Crucifix in a Deathhand title (1 Viewer)

Hi everyone,

does anyone know if that poem title refers to something in particular? I remember reading something about it many, many years ago, and I seem to recall it had some kind of geographical meaning, but then again, I have a very bad memory.

As always, thanks for your help!
 
I think the "geographical meaning" you suggest has to do with the context in which the line is used:

...we are in a basin. that is the
idea. down in the sand and the alleys,
this land punched-in, cuffed-out, divided,
held like a crucifix in a deathhand,
this land bought, resold, bought again and
sold again, the wars long over,
the Spaniards all the way back in Spain
down in the thimble again, and now
real estaters, subdividers, landlords, freeway
engineers arguing...

Buk is using "crucifix in a deathhand" as imagery for how people possess land and guard it fiercely, argue over it, etc. Crucifix in a deathhand could be viewed two ways:

1. Holding something dear in a death grip; or
2. Holding something that was god's will the white man shall have dominion over in a rigor-mortis-induced state of immobility. In other words, the concept of god giving the white man dominion over the land actually leads to an unsatisfied death rather than the success that so many associate with the accumulation of commodities, such as land.

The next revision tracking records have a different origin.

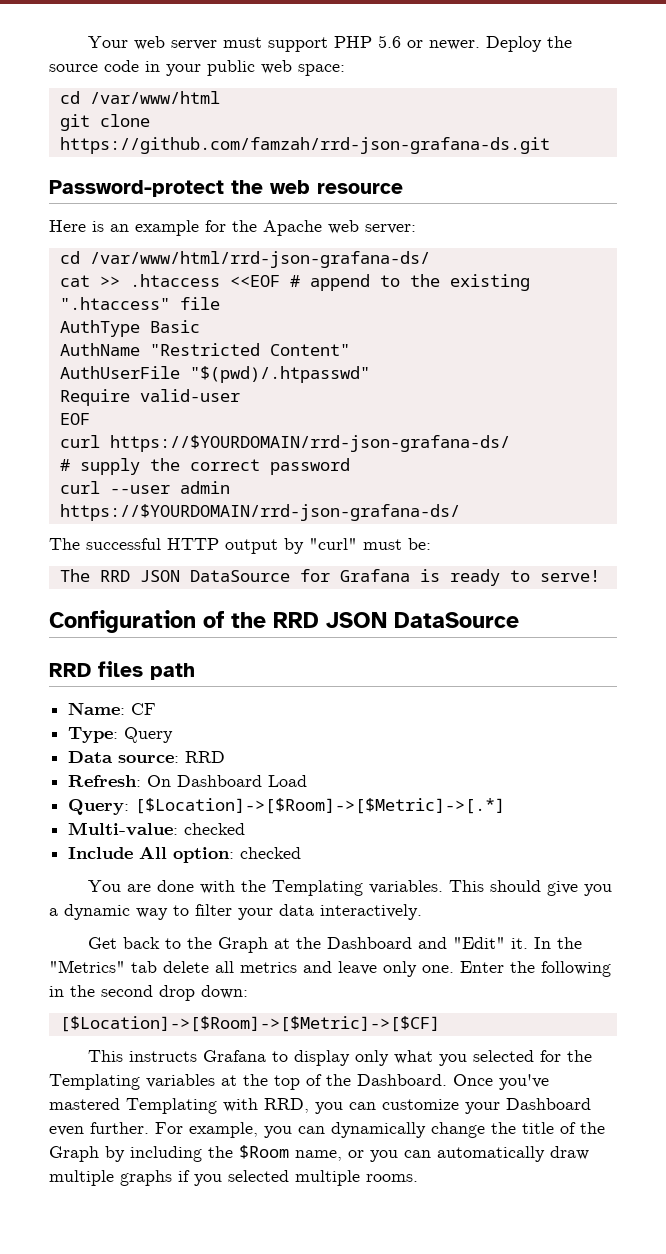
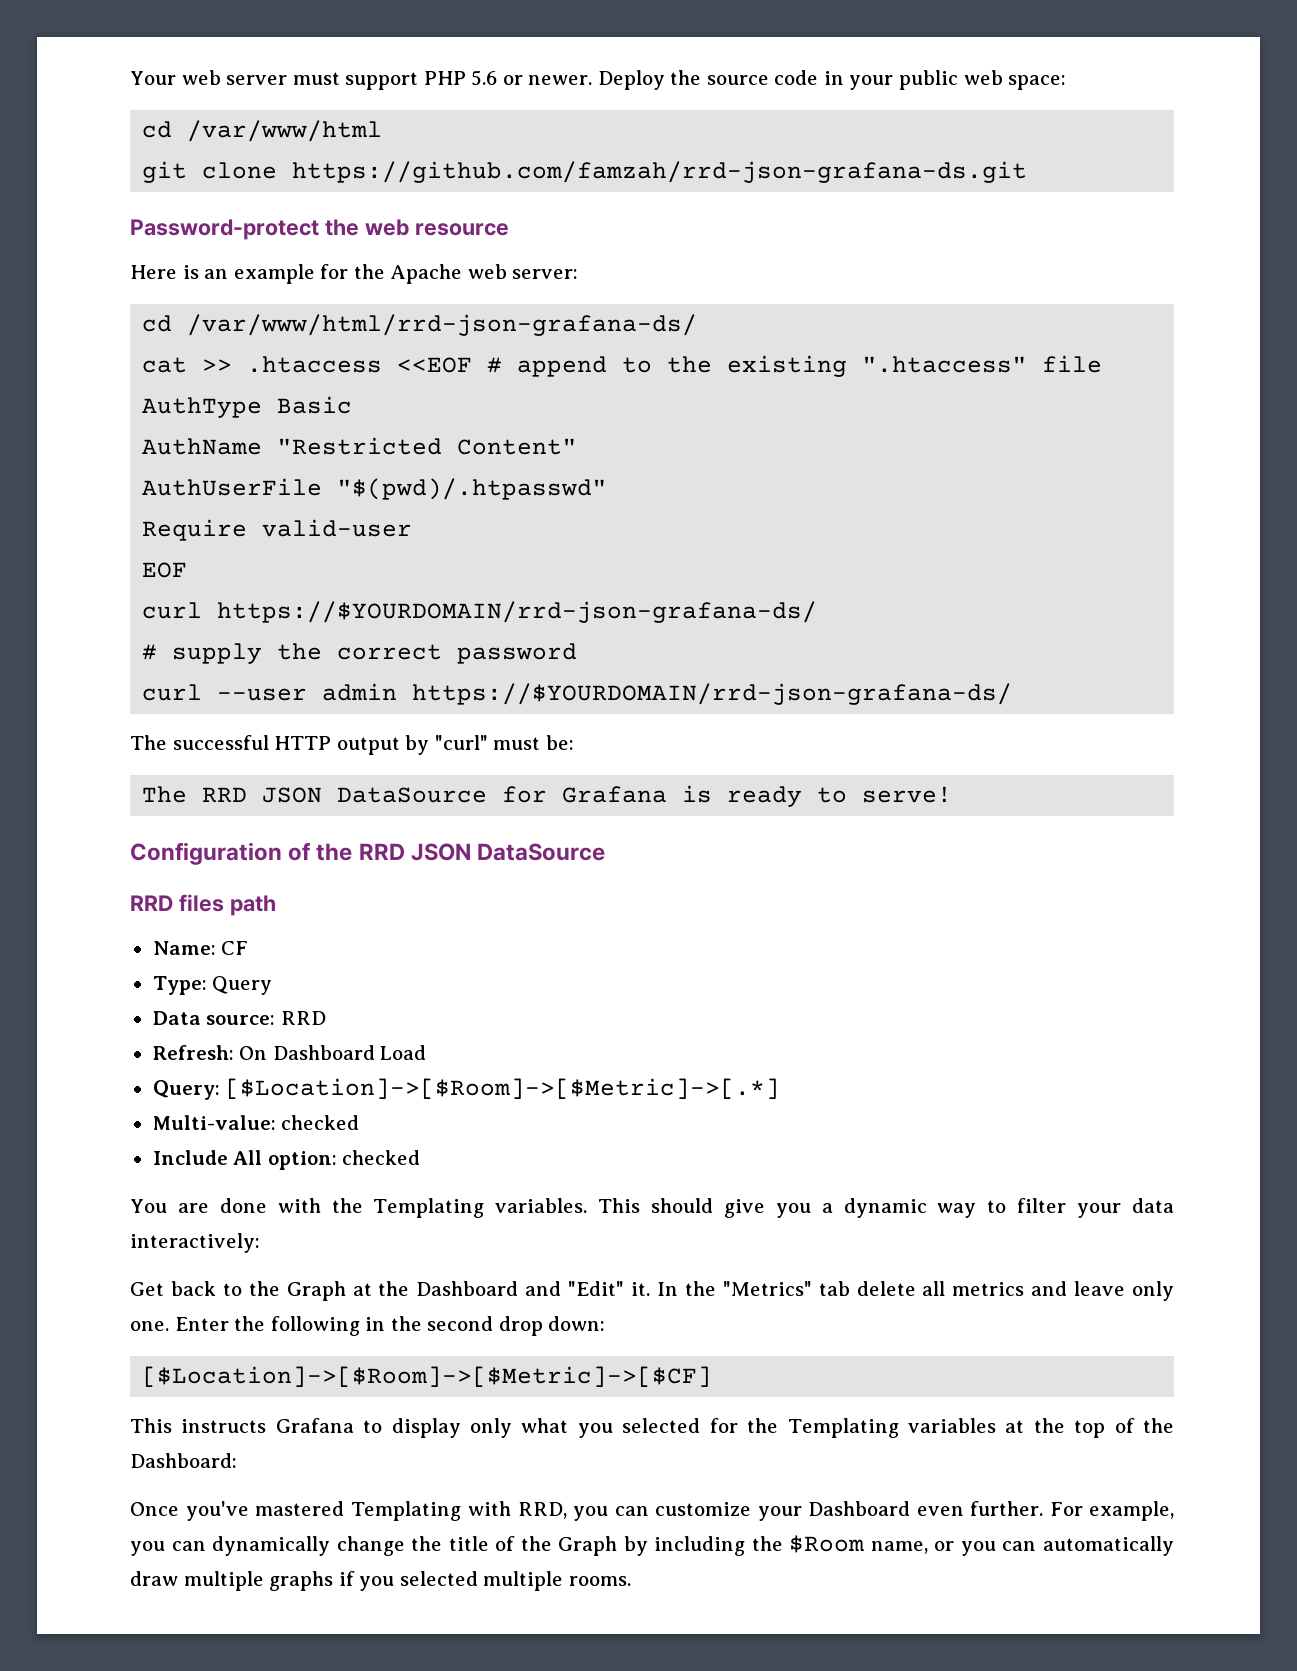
- This should give you a dynamic way to filter your data interactively.
+ This should give you a dynamic way to filter your data interactively:
- This instructs Grafana to display only what you selected for the Templating variables at the top of the Dashboard. Once you've mastered Templating with RRD, you can customize your Dashboard even further.
+ This instructs Grafana to display only what you selected for the Templating variables at the top of the Dashboard:
+ Once you've mastered Templating with RRD, you can customize your Dashboard even further.

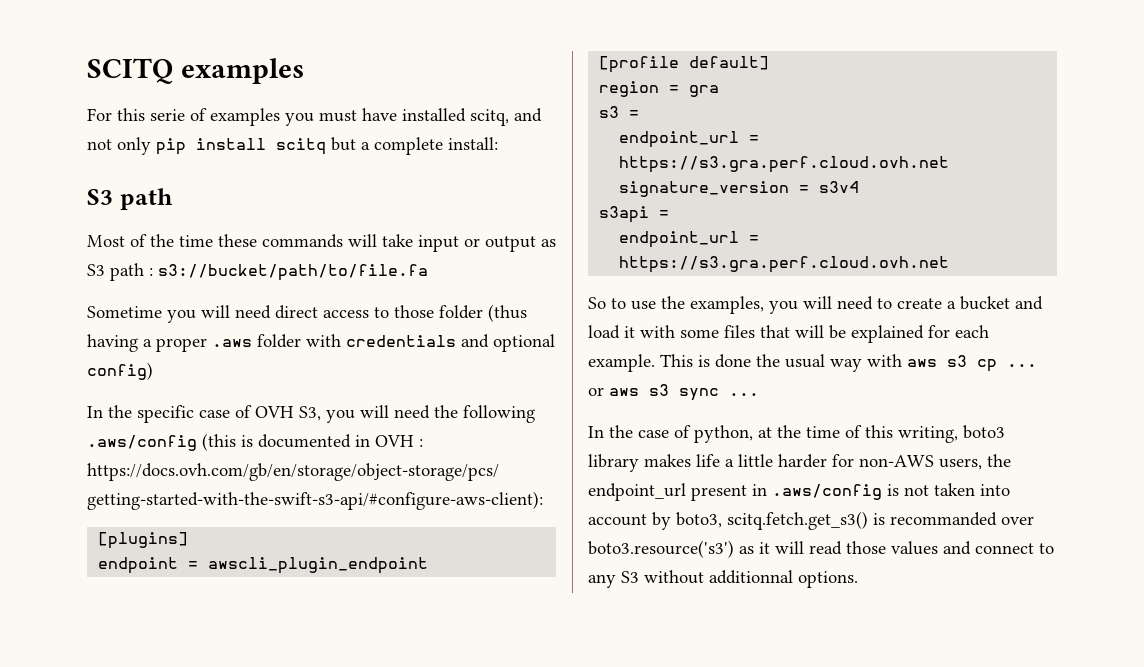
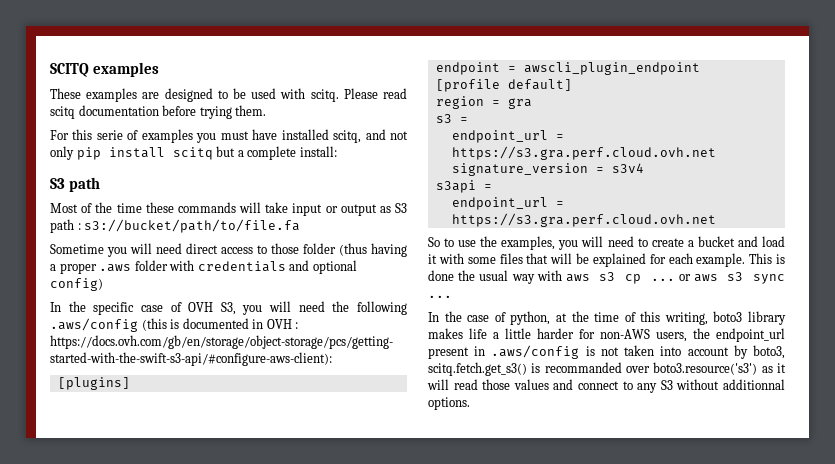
+ These examples are designed to be used with scitq. Please read scitq documentation before trying them.

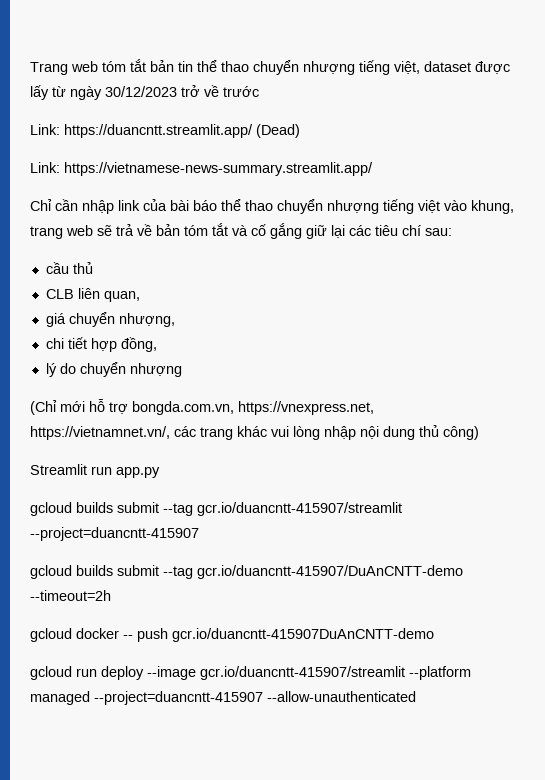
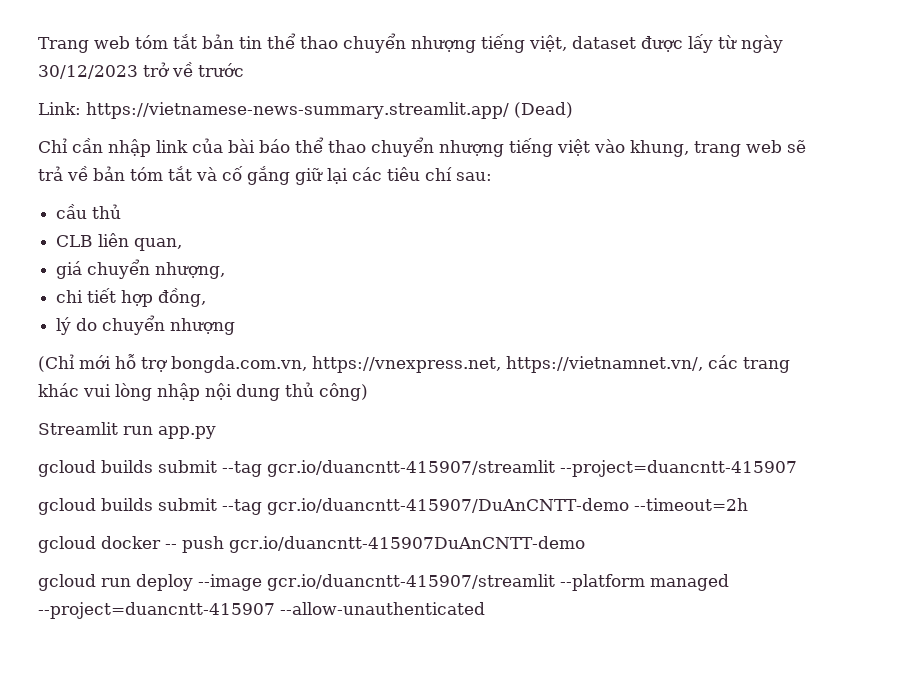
- Link: https://duancntt.streamlit.app/ (Dead)
+ Link: https://vietnamese-news-summary.streamlit.app/ (Dead)
- Link: https://vietnamese-news-summary.streamlit.app/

That's my take, but I don't like to analyze this stuff. :aerb:
 
I think the same, that it's a reference to the punch drunk, battle weary place looking for redemption. Interesting that in the Sounes book "Locked in the arms..." he claims that the title (of the book) was chosen by Webb and that Bukowski had reservations about it.It iifferent from the first one with the Jeffers sentence "... Catches my heart in it's hand".
 
I don't see that option on abebooks (I have a french version, maybe it's different), I can contact the seller but that's it.
I was thinking more of informations from the past years, if someone is looking at the market (or if someone want to sell). I'm checking abebooks and ebay since 1,5 years I would say, and for now the cheapest I saw was around 200$. I'm not used to put that kind of amount for a book, but to own a book from Loujon Press would be very cool.
 
what would be more or less the cheapest price to get a Crucifix in a deathhand
Depends a lot on the condition you'd request.
If you can live with a couple of minor flaws (and assuming you're no hardcore collector, you definitely can) it goes at amazingly cheap prizes.

the cheapest I saw was around 200$
This IS, what I call amazingly cheap.
I've bought mine for about 250.- USD somewhen around 2004-2006 and I don't regret even one penny.

It is signed, It is important in Bukowski's career (of course not as much as "it catches"), It is handsome and well crafted. It is historic (1965!).
And the Dollar is low now.
What else could you want? Even 300.- would be a steal (in my oppinion), given it's not a beat-up copy.